Filed under: Beginners Guides Published:  Author: 
External Mfg. Website: Beginners Jul 21 2008   Mike Dowler  
Home > Reviews > Beginners Guides > Beginners PCSTATS

Beginners Guides: Diagnosing Bad Memory
Having problems figuring out if your system is plagued with bad RAM or DDR? PCstats walks you though the steps to diagnose bad RAM. - Version 1.2.5

Does your Windows-based PC crash for no apparent reason? Well OK, mine does too, but does yours crash often? At random times? With Nasty blue Screens of Death? If the answer is "yes", you may very well have a memory problem. Faulty memory, or RAM, is often the cause of the dreaded 'flaky PC' syndrome, those hard-to-replicate errors that get you nasty looks from the store technician because "…nothing seems to be wrong with it. Sir."

In this short but sweet guide, PCstats will discuss the common symptoms of faulty memory as well as looking at a handful of free memory testing software programs which can help you diagnose your troubles.

When good RAM goes bad

Seeing as it consists only of a handful of Silicon memory chips (called DRAM) soldered to a small circuit board, computer memory is actually much more resistant to failure than most other computer parts. Having said that, it is also produced and distributed in more volume than any other computer part so it sort of evens out.

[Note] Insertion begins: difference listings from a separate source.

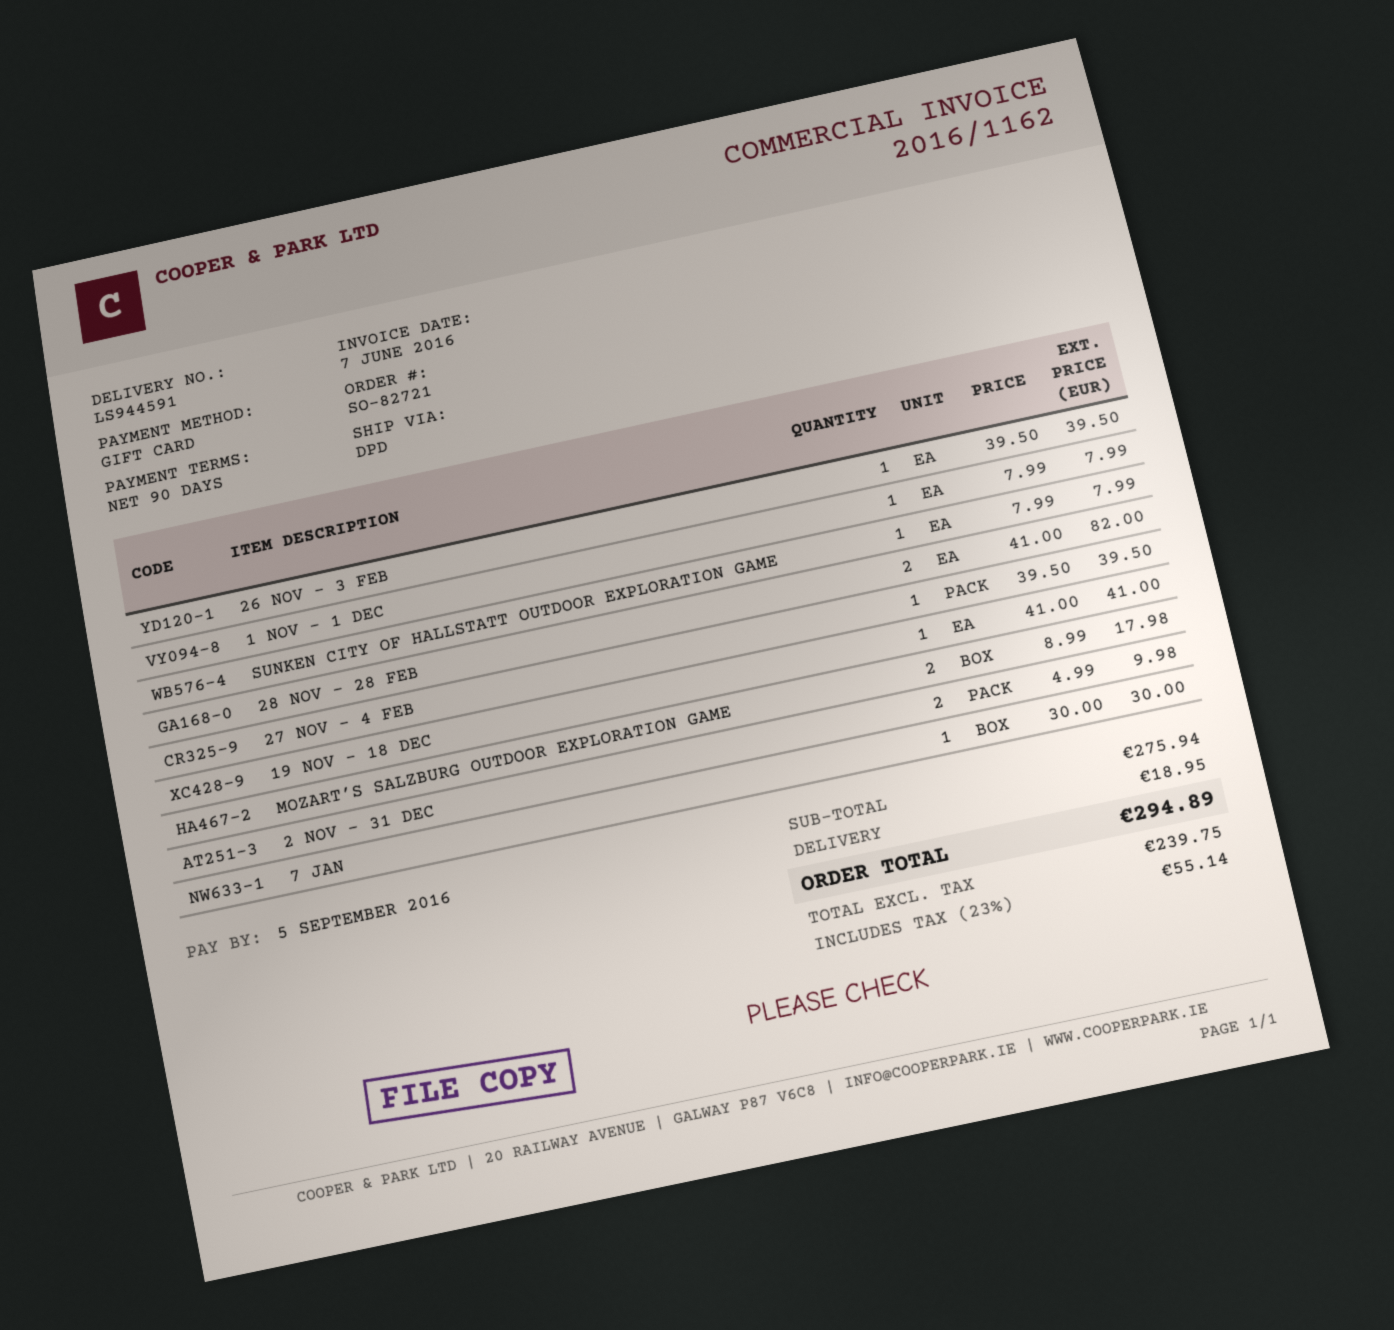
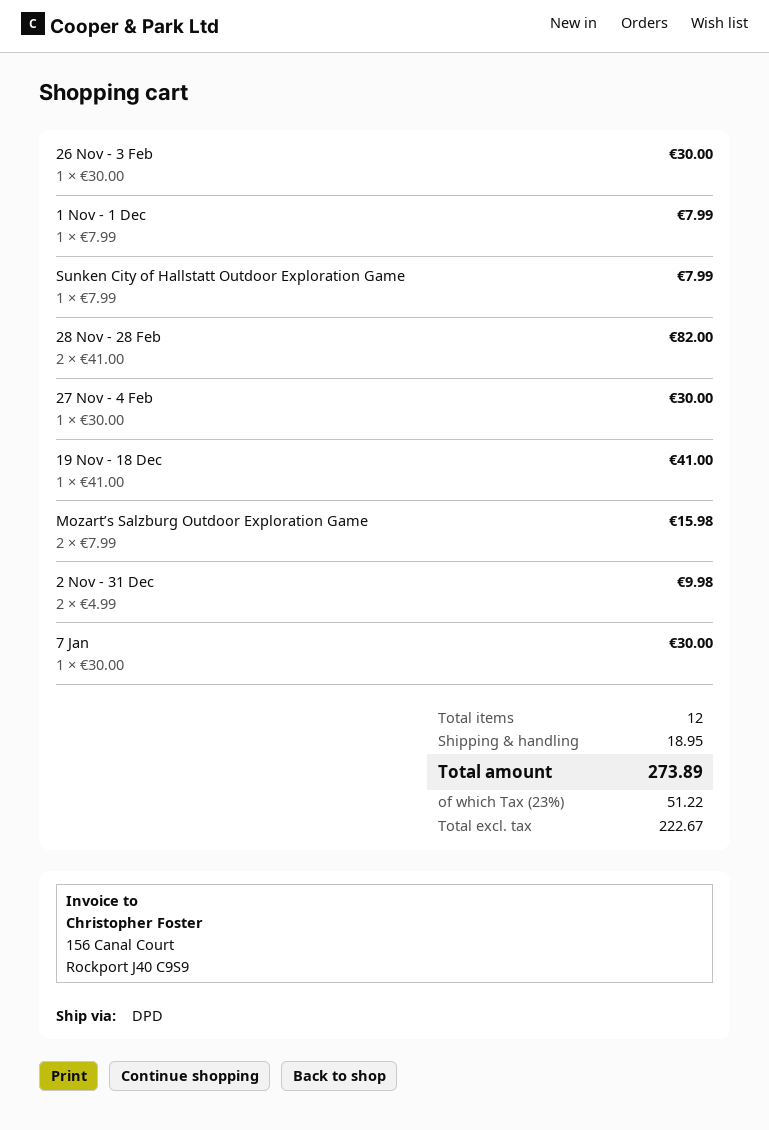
26 NOV - 3 FEB: 1 x 39.50 = 39.50 -> 1 x 30.00 = 30.00
27 NOV - 4 FEB: 1 x 39.50 = 39.50 -> 1 x 30.00 = 30.00
MOZART’S SALZBURG OUTDOOR EXPLORATION GAME: 2 x 8.99 = 17.98 -> 2 x 7.99 = 15.98
net: 239.75 -> 222.67
tax: 23% = 55.14 -> 23% = 51.22
total: 294.89 -> 273.89

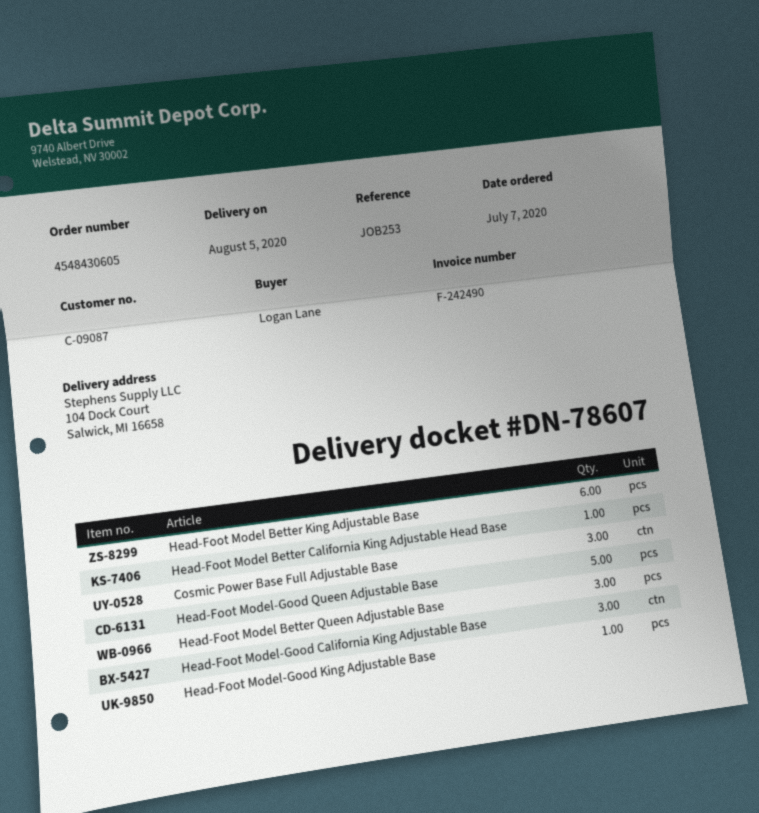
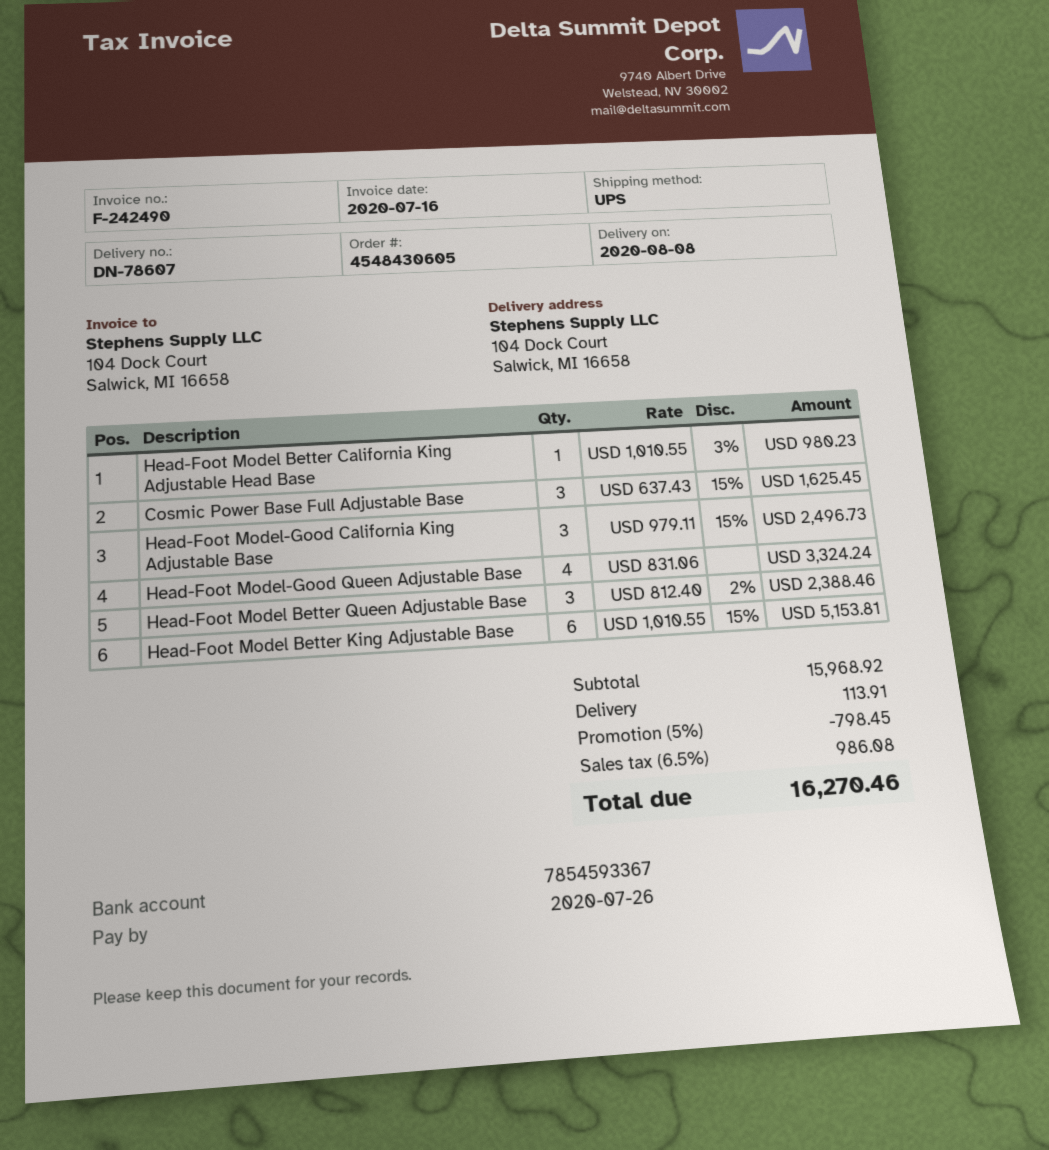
delivery date: 2020-08-05 -> 2020-08-08
Head-Foot Model-Good Queen Adjustable Base: 5 -> 4
Head-Foot Model-Good King Adjustable Base: 1 -> none

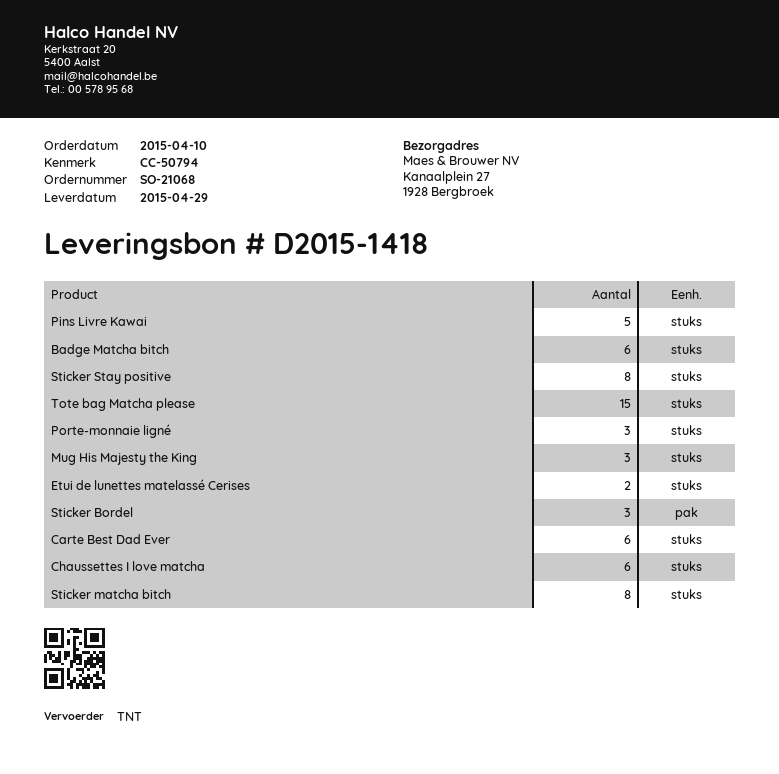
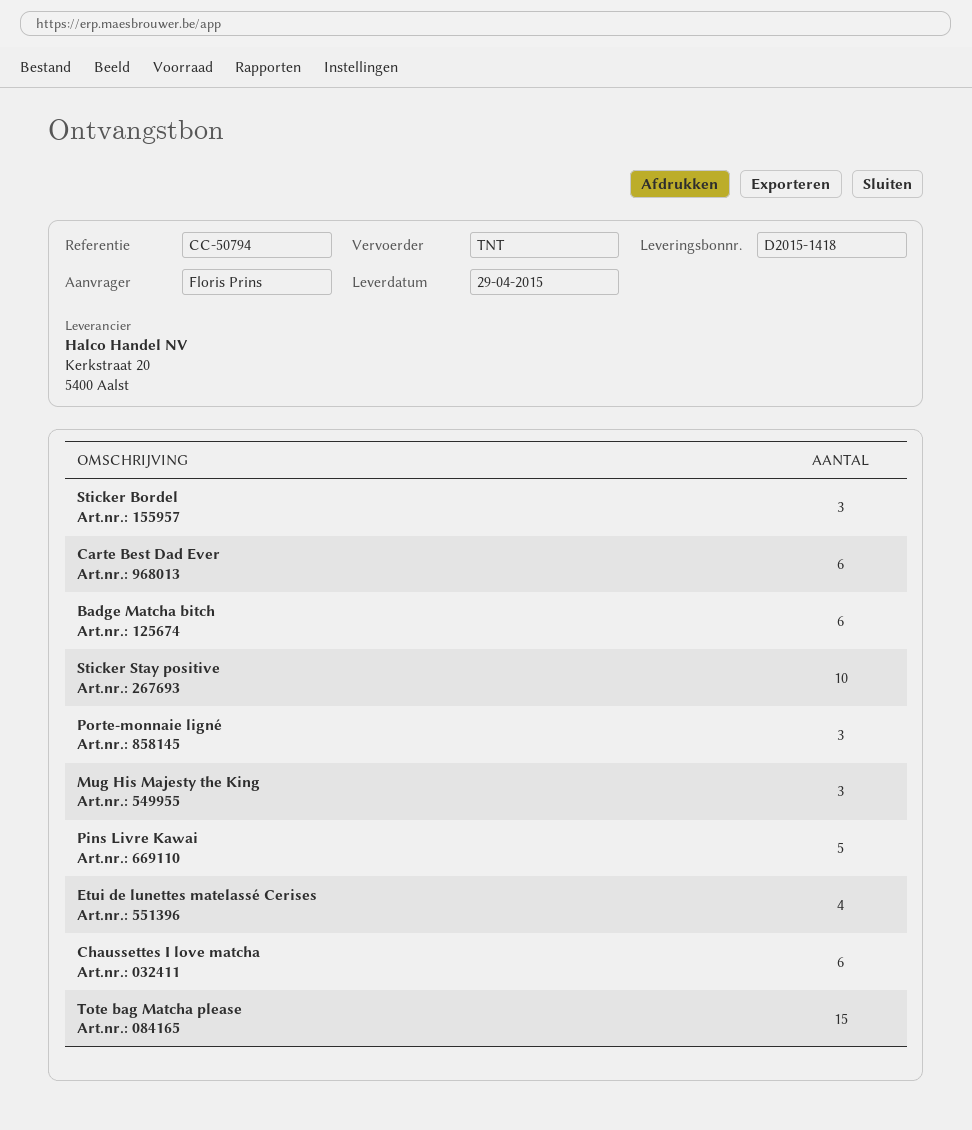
Sticker Stay positive: 8 -> 10
Etui de lunettes matelassé Cerises: 2 -> 4
Sticker matcha bitch: 8 -> none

Memory DRAM chips are tested by their manufacturers before they are shipped, and this weeds out virtually all the 'defect' chips prior to sale. However, computer memory is also vulnerable to a variety of situations that can turn your working sticks of DDR or SDRAM memory sour.

Electrostatic shock from improper handling can damage memory. Try to avoid stroking your cat while you install your new 1GB DDR module! Likewise, power surges or poor power supplies can also damage your computer's memory, sometimes gradually. The same can be said for raising memory voltage too high if you are overclocking.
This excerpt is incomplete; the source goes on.